Un adiós le damos al maestro Juan Blanco, uno de los iniciadores de la Vanguardia Musical en Cuba en los años sesenta del pasado siglo junto a otros destacados artistas.
Entre sus grandes méritos está que fue el primer compositor cubano que comienza a trabajar la música con medios de creación electroacústicos.
Antes del triunfo de enero de 1959, era un participante activo en la defensa de los valores de la cultura nacional desde la Sociedad Cultural Nuestro Tiempo.
Mas, fue atrapado por las novedosas técnicas de la composición musical que desde hacía ya tiempo circulaban en el mundo.
Una nueva forma de expresión precisaba, así el maestro lo descubrió bajo el estímulo de otro gran creador, Alejo Carpentier, quien lo actualiza y abre ante su talento, un inexplorado ámbito tímbrico y una inmensidad de medios sonoros que le permitieron encontrar otros caminos de la realización.
Juan Blanco dejó al inmenso catálogo cubano, la primera obra electroacústica: Música para danza escrita en 1961, utilizando un oscilador electrónico y grabadores de cinta.
Unos años antes, en 1955, en la banda sonora compuesta por él para el documental El Mégano, las técnicas empleadas demuestran su necesidad por otros recursos expresivos.

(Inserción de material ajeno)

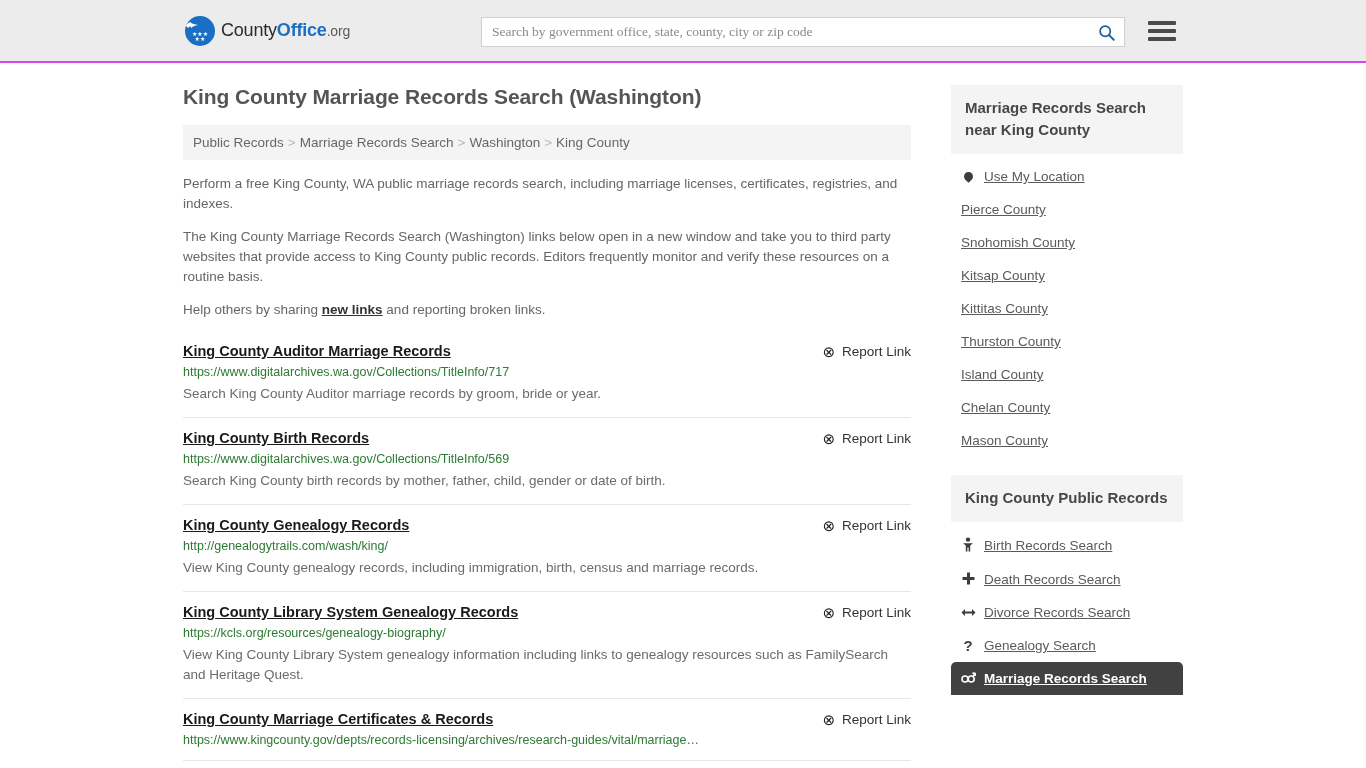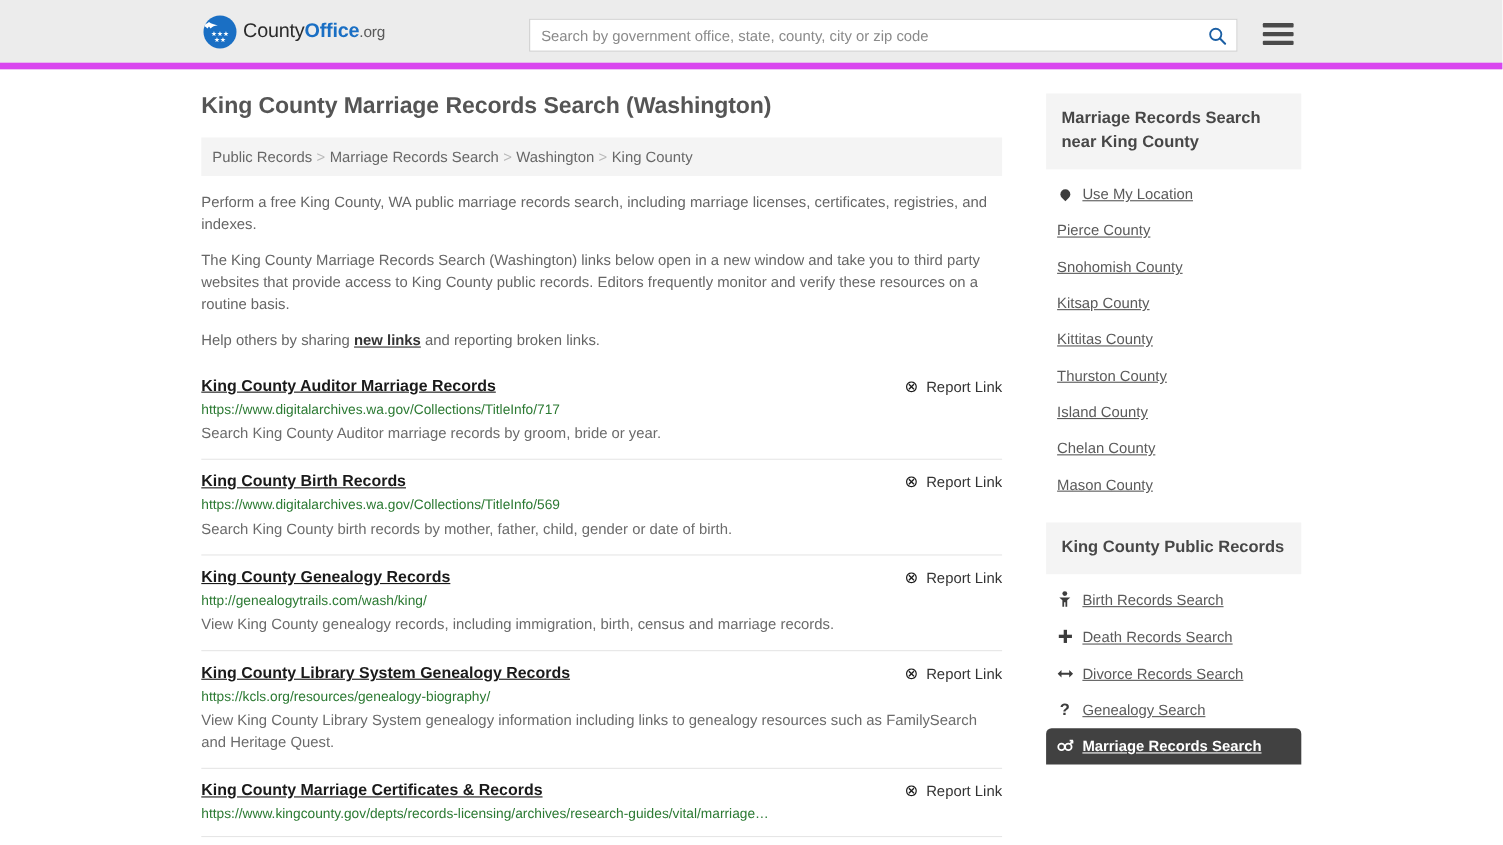--- a/index.html
+++ b/index.html
@@ -17,7 +17,7 @@
   .site-header {
     height: 63px;
     background: #ececec;
-    border-bottom: 6px solid #d946ef;
+    border-bottom: 2px solid #d946ef;
     display: flex;
     align-items: center;
     position: relative;

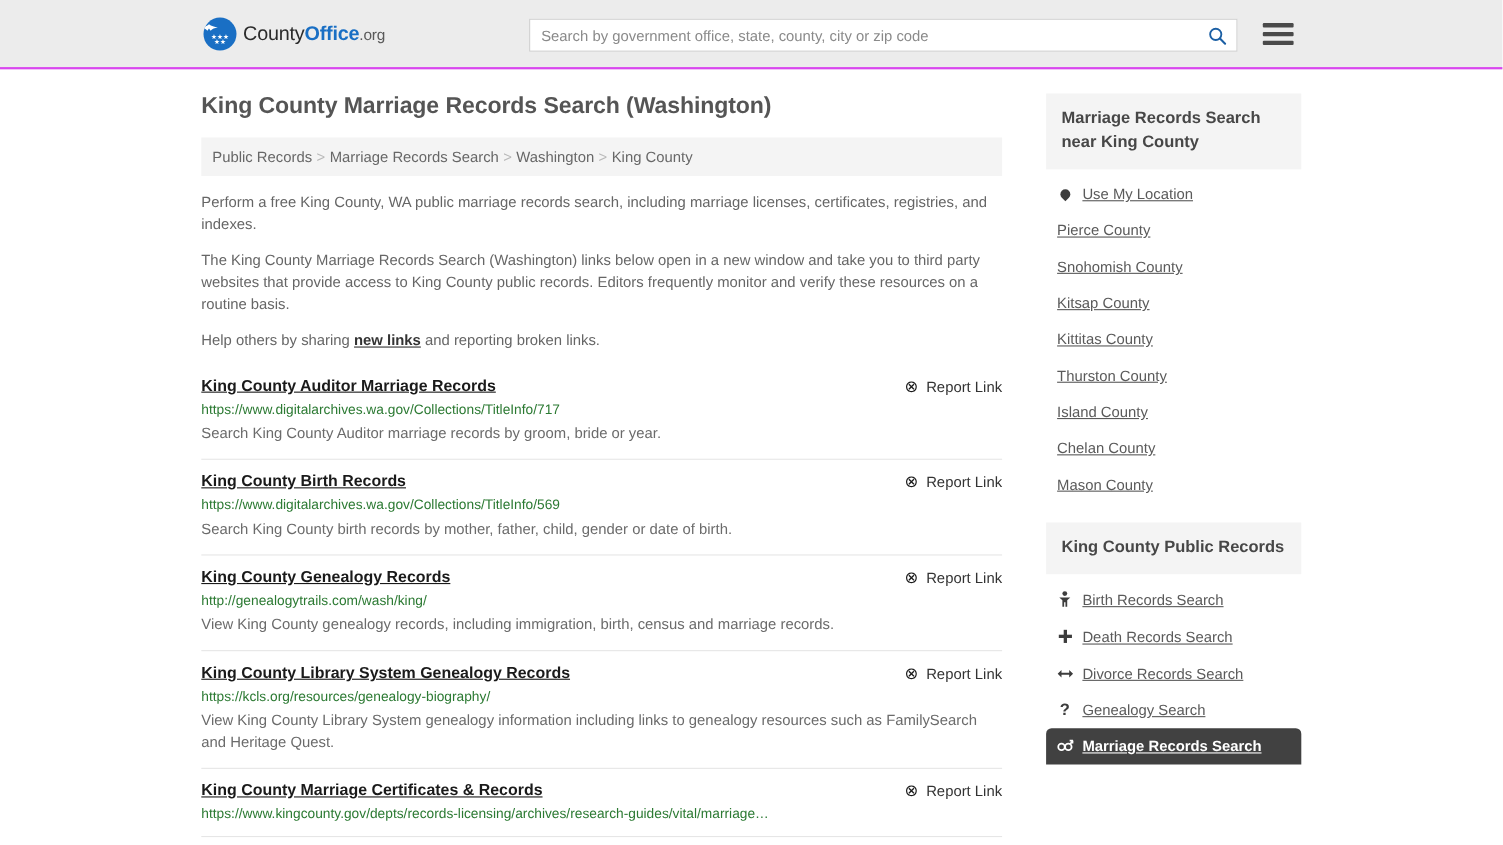--- a/index.html
+++ b/index.html
@@ -92,7 +92,7 @@
     padding: 0 10px;
     font-size: 13.5px;
     color: #333;
-    font-family: Liberation Sans, sans-serif;
+    font-family: Liberation Serif, serif;
     background: transparent;
   }
   .search-input::placeholder { color: #8a8a8a; }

Su intervención en el séptimo arte de la Isla también está en dos filmes de Tomás Gutiérrez Alea, el documental Esta tierra nuestra y el largometraje Las doce sillas.

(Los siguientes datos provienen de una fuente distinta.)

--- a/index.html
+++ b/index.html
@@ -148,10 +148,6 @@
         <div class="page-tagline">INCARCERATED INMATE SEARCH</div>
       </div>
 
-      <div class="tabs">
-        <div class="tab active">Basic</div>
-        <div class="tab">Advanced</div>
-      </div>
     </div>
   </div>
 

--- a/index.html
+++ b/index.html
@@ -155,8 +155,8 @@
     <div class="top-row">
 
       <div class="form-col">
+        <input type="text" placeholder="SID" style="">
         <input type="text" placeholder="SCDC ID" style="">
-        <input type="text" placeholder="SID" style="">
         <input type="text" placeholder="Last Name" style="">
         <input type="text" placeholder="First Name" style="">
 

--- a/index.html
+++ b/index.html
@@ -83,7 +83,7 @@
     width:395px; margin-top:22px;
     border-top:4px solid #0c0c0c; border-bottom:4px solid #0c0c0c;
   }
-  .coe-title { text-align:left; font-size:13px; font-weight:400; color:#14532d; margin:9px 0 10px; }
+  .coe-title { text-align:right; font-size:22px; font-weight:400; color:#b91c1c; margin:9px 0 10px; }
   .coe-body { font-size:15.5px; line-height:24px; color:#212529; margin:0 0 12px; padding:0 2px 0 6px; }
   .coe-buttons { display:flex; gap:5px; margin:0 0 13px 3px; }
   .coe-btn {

Para 1964 el maestro Juan Blanco preparó el primer concierto de música electroacústica en Cuba. El acontecimiento contó con el estreno de sus obras: Estudios I y II (1961-1962) y Ensamble V (1962-1963) en la sede de la Unión de Escritores y Artistas de Cuba (UNEAC).
Otras piezas escritas por él aumentaron el repertorio del género y le dieron fuerza y madurez, como Interludio con Máquinas y Ensamble VI, todas para cinta magnética sola hechas en 1963. Su primera obra mixta, Texturas para orquesta y cinta magnética, la compuso entre los años 1963 y 1964 .
En 1981 Juan organizó el Festival Internacional de Música Electroacústica Primavera en Varadero, un encuentro que permitió una mayor difusión de la música por computadora en la Isla Antillana.
Sus ediciones se realizaron posteriormente en La Habana y el balneario matancero. Luego de una pausa se reanuda para quedar definitivamente en 1998 con sede en el Centro Histórico de la urbe habanera con carácter bianual hasta el momento.
Desde su creación fue el director general del Laboratorio Nacional de Música Electroacústica, y también vicepresidente de la Sección cubana del Consejo Internacional de la Música de la UNESCO, además de jurado en diversas ediciones del Concurso Internacional de Música Electroacústica de Bourges, Francia, y presidente de todas las ediciones del Festival Internacional de Música Electroacústica en Cuba.
Juan Blanco compuso alrededor de doscientas obras empleando medios electroacústicos. Realizó además importantes experiencias de distribución de múltiples fuentes sonoras en grandes espacios abiertos, y creó complejos espectáculos e instalaciones multimedia.